The problem
Provide the count of lines below where "offre" occurs, with no other output.

Material for the task

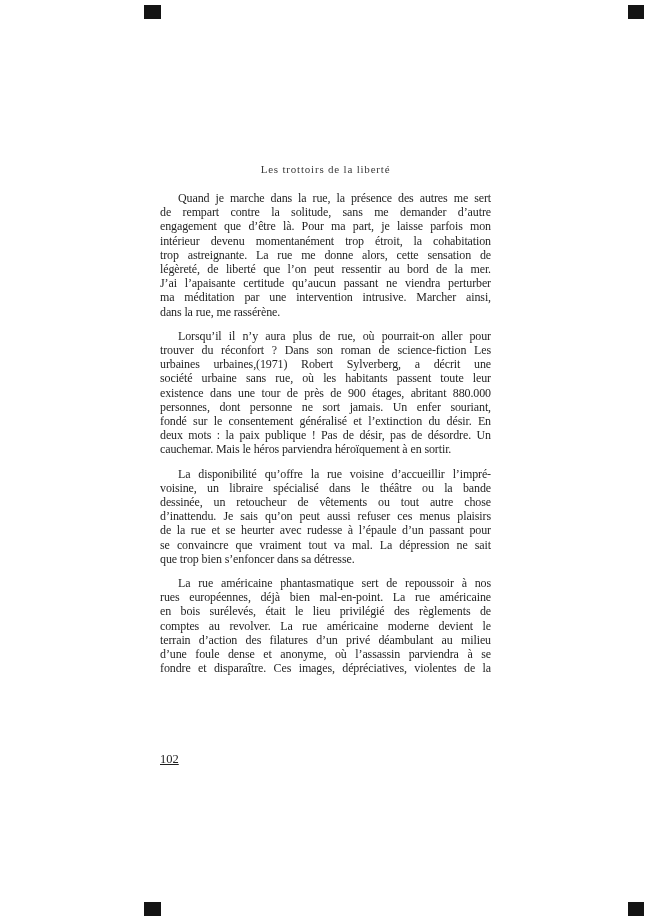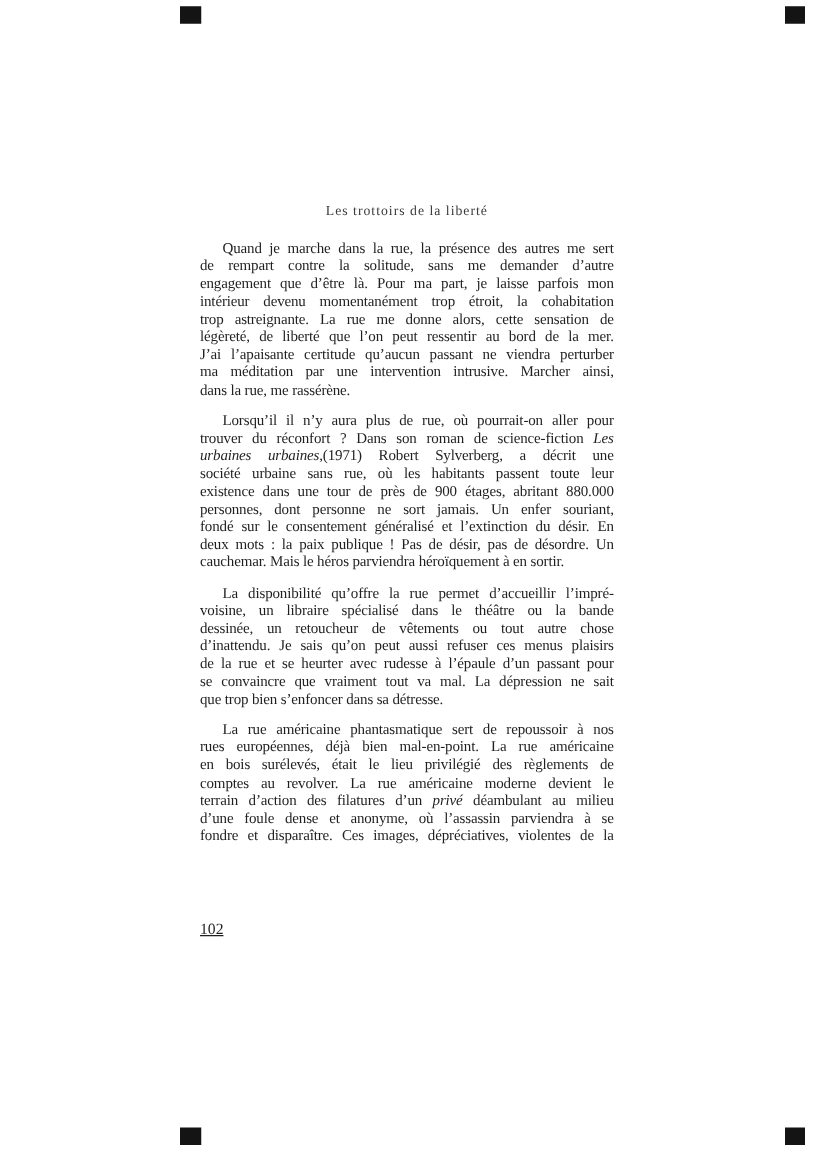--- a/index.html
+++ b/index.html
@@ -55,7 +55,7 @@
   }
   .line.first { text-indent: 18px; }
   .line.last { text-align-last: left; }
-  .it { font-style: italic; }
+  .it { }
   .page-number {
     position: absolute;
     left: 160px;

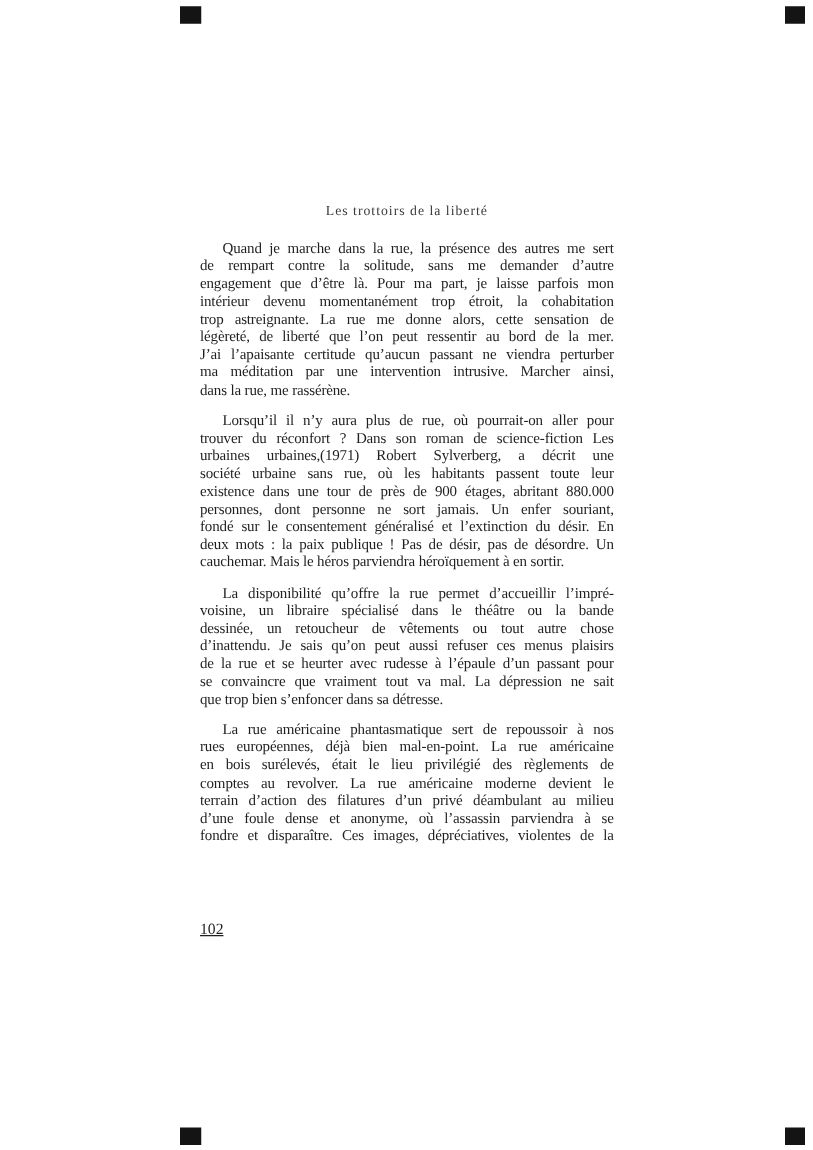--- a/index.html
+++ b/index.html
@@ -100,7 +100,7 @@
         <div class="line last"><span class="">cauchemar. Mais le héros parviendra héroïquement à en sortir.</span></div>
       </div>
       <div class="para">
-        <div class="line first"><span class="">La disponibilité qu’offre la rue permet d’accueillir l’impré-</span></div>
+        <div class="line first"><span class="">La disponibilité qu’offre la rue voisine d’accueillir l’impré-</span></div>
         <div class="line"><span class="">voisine, un libraire spécialisé dans le théâtre ou la bande</span></div>
         <div class="line"><span class="">dessinée, un retoucheur de vêtements ou tout autre chose</span></div>
         <div class="line"><span class="">d’inattendu. Je sais qu’on peut aussi refuser ces menus plaisirs</span></div>

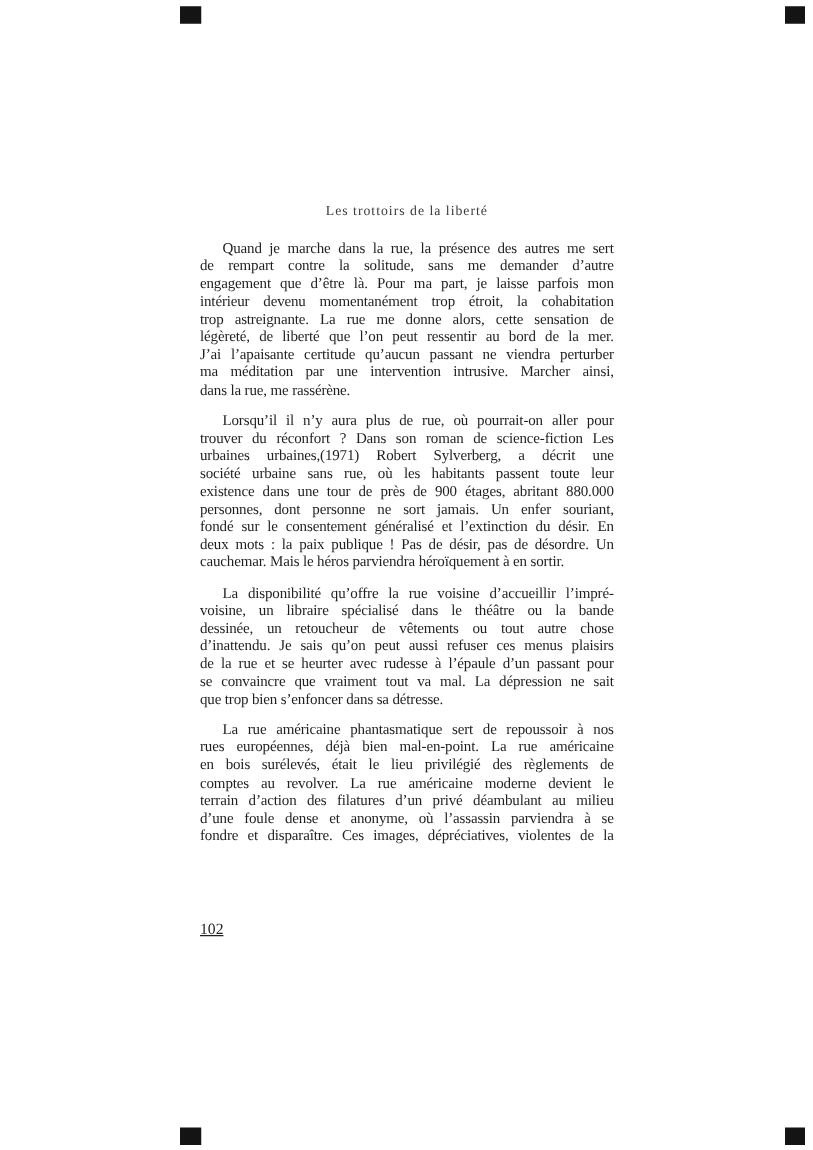--- a/index.html
+++ b/index.html
@@ -59,7 +59,7 @@
   .page-number {
     position: absolute;
     left: 160px;
-    top: 736px;
+    top: 752px;
     font-size: 12.5px;
     color: var(--ink, #1f1f1f);
     text-decoration: underline;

Result of this exercise
2